A quick glimpse at some of our tax burdens:

  • GST - this is a biggie. To put this in its simplest terms, everyone pays GST (generally), but businesses get it all back (generally), whereas NPOs get only a portion of it back (generally). Yup, businesses pretty much get it all back (i.e. they pay no net GST), and NPOs, only a portion (about half, in the case of registered charities) - go figure! Now, in case you missed it, this is a generalization: there are plenty of variations and exceptions, and that's where those terrific CAs who actually "do tax" come in. You need to find out about the in's and out's of your GST tax burden. You need to minimize what you pay, and maximize what you recover.
  • PST - if the GST is complex, the PST is complex and archaic! It's been around for many years, and the rules around PST are not at all straightforward. Generally (remember that term?), if you are the "end consumer" of goods, you may be paying PST on those goods (a common example is printed material). There is a complicated system of registrations and exemptions to avoid (not evade!) some of this tax liability (for example, if you are buying goods for resale), but, again, you need to determine the best position to be in.
  • Property taxes - while the determination of property tax is more straightforward than GST or PST, there are also fewer ways of getting out of paying it! Some municipalities will rebate a portion of property taxes paid to registered charities - it's worth enquiring about whether any rebates are available in your area.
  • Others - watch out for other taxes and levies sneaking into your operations. Look carefully at (and get expert advice on) major transactions (e.g. buying land), and on new types of activities (e.g. if you start selling professional development books or CDs).

So, what is to be done? Some of these taxes, such as property tax, are fairly straightforward to find out about rebate programs. Others, however, like the GST and PST, really need to be looked at by people with relevant training and experience. But, will the tax savings justify their professional fees? Who is to know ahead of time?

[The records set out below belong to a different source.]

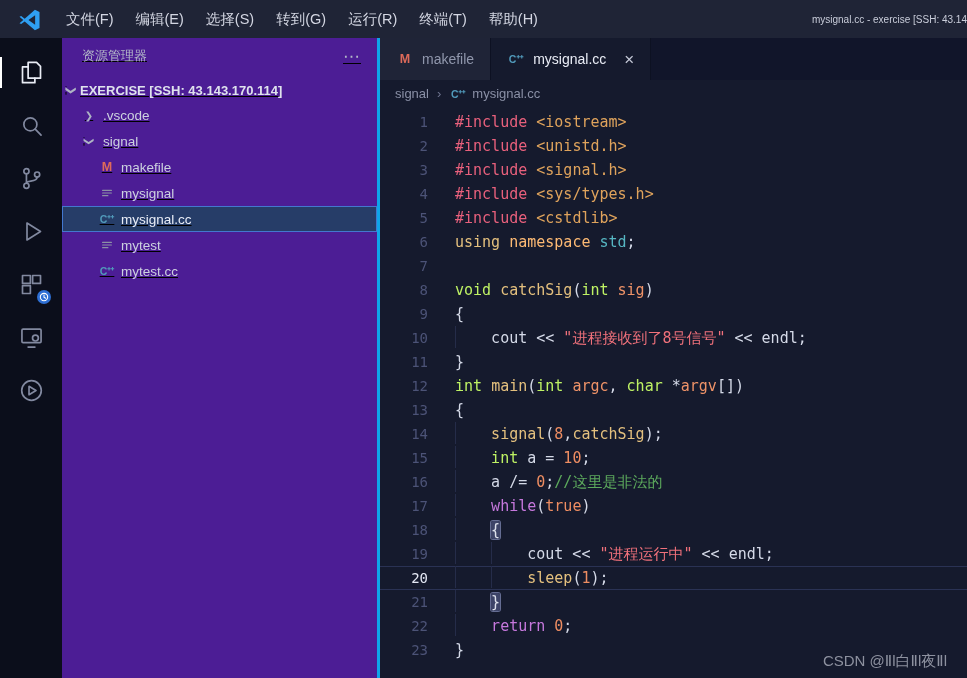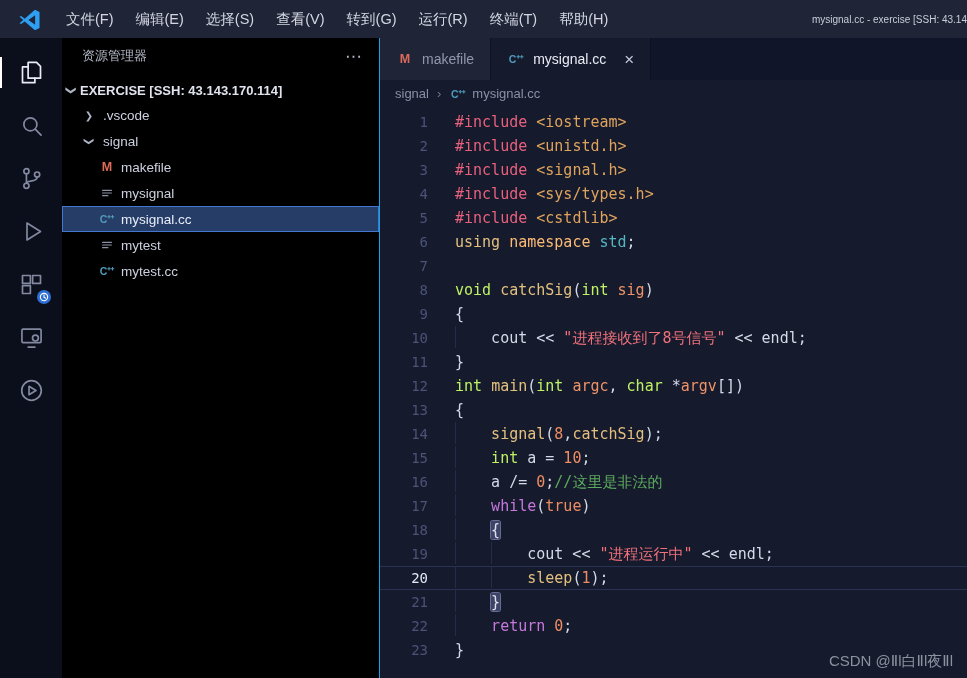--- a/index.html
+++ b/index.html
@@ -19,21 +19,21 @@
   
   .activitybar{width:62px;flex:none;background:#0b0e1b;padding-top:8px;display:flex;flex-direction:column;align-items:center;}
   .ab-item{width:62px;height:53px;position:relative;display:flex;align-items:center;justify-content:center;cursor:pointer;}
   .ab-item svg{width:27px;height:27px;stroke:#8289a0;fill:none;stroke-width:1.5;stroke-linecap:round;stroke-linejoin:round;}
   .ab-item.active svg{stroke:#e9ecf5;}
   .ab-item.active::before{content:"";position:absolute;left:0;top:11px;bottom:11px;width:2px;background:#ffffff;}
   .ab-badge{position:absolute;right:11px;bottom:7px;width:14px;height:14px;border-radius:50%;background:#2e6fd4;display:flex;align-items:center;justify-content:center;}
   .ab-badge svg{width:10px;height:10px;stroke:#ffffff;stroke-width:1.3;fill:none;}
 
   
-  .sidebar{width:318px;flex:none;background:#000000;display:flex;flex-direction:column;border-right:1px solid #0ea5e9;}
+  .sidebar{width:318px;flex:none;background:#4c1d95;display:flex;flex-direction:column;border-right:3px solid #0ea5e9;text-decoration:underline;}
   .sidebar-header{height:36px;flex:none;display:flex;align-items:center;justify-content:space-between;padding:0 16px 0 20px;color:#b4b9c8;font-size:13px;}
   .sidebar-more{font-size:17px;color:#b4b9c8;letter-spacing:1px;cursor:pointer;}
   .section-header{height:24px;margin-top:4px;display:flex;align-items:center;font-weight:bold;color:#dfe3ed;font-size:13px;cursor:pointer;}
   .chev{width:18px;flex:none;text-align:center;display:inline-block;color:#aeb4c4;font-size:10px;transform:rotate(0deg);}
   .chev.open{transform:rotate(90deg);}
   .tree{flex:1;}
   .tree-row{height:26px;display:flex;align-items:center;color:#ccd1df;font-size:13.5px;cursor:pointer;}
   .tree-row.selected{background:#263d68;box-shadow:inset 0 0 0 1px #4377cf;color:#e9edf7;}
   .tree-label{margin-left:5px;white-space:nowrap;}
   .ficon{display:inline-flex;align-items:center;justify-content:center;width:18px;height:16px;flex:none;font-weight:bold;font-family:"Liberation Sans",sans-serif;}
@@ -67,36 +67,35 @@
   .c-type{color:#bef264;}
   .c-blue2{color:#fdba74;}
   .c-cyan{color:#56b6c2;}
   .c-fn{color:#e4c07e;}
   .c-num{color:#ee8d62;}
   .c-str{color:#f0717b;}
   .c-cmt{color:#5dab5d;}
   .c-param{color:#ef9368;}
   .c-brkt{color:#dde1ec;background:#3d4468;box-shadow:0 0 0 1px #656d93;border-radius:2px;}
 
-  .watermark{position:absolute;right:14px;bottom:7px;font-size:15px;color:#8d919f;font-family:"Liberation Sans",sans-serif;}
+  .watermark{position:absolute;right:20px;bottom:7px;font-size:15px;color:#8d919f;font-family:"Liberation Sans",sans-serif;}
 </style>
 </head>
 <body>
 
 <div class="window">
 
   <div class="titlebar">
     <svg class="logo" viewBox="0 0 24 24">
       <path fill="#2f9ff2" fill-rule="evenodd" d="M17.2 2.6 L7.4 11.2 L4 8.6 L2.4 9.4 L6 12.5 L2.4 15.6 L4 16.4 L7.4 13.8 L17.2 22.4 L21.6 20.2 V4.8 Z M17.4 8 V17 L11 12.5 Z"></path>
     </svg>
     <div class="menubar" id="menubar">
         <div class="menu-item">文件(F)</div>
         <div class="menu-item">编辑(E)</div>
         <div class="menu-item">选择(S)</div>
-        <div class="menu-item">查看(V)</div>
         <div class="menu-item">转到(G)</div>
         <div class="menu-item">运行(R)</div>
         <div class="menu-item">终端(T)</div>
         <div class="menu-item">帮助(H)</div>
       </div>
     <div class="titlebar-title">mysignal.cc - exercise [SSH: 43.14</div>
   </div>
 
   <div class="main">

There is a solution to this, one that may cost you more or may cost you less than a traditional professional-fee engagement, but is sure to cost you less than you will save in taxes: some tax consultants will work on a percentage recovery method, where their fee is set as a percentage of the taxes recovered. The percentage will vary, by the size of your organization and the consultant's estimate of your tax position, but you should expect to pay less than half - and perhaps as little as a third - of your recovery to the consultant. And, be sure that this fee will include the consultant advising you on how to change your accounting and other systems to avoid continuing to pay the recovered tax items in the future.

Properly managing your liability for, and exposure to, taxes of various sorts can be one of the most profitable activities you can invest in.

William Harper is a Chartered Accountant, but he does not practice in the area of taxation.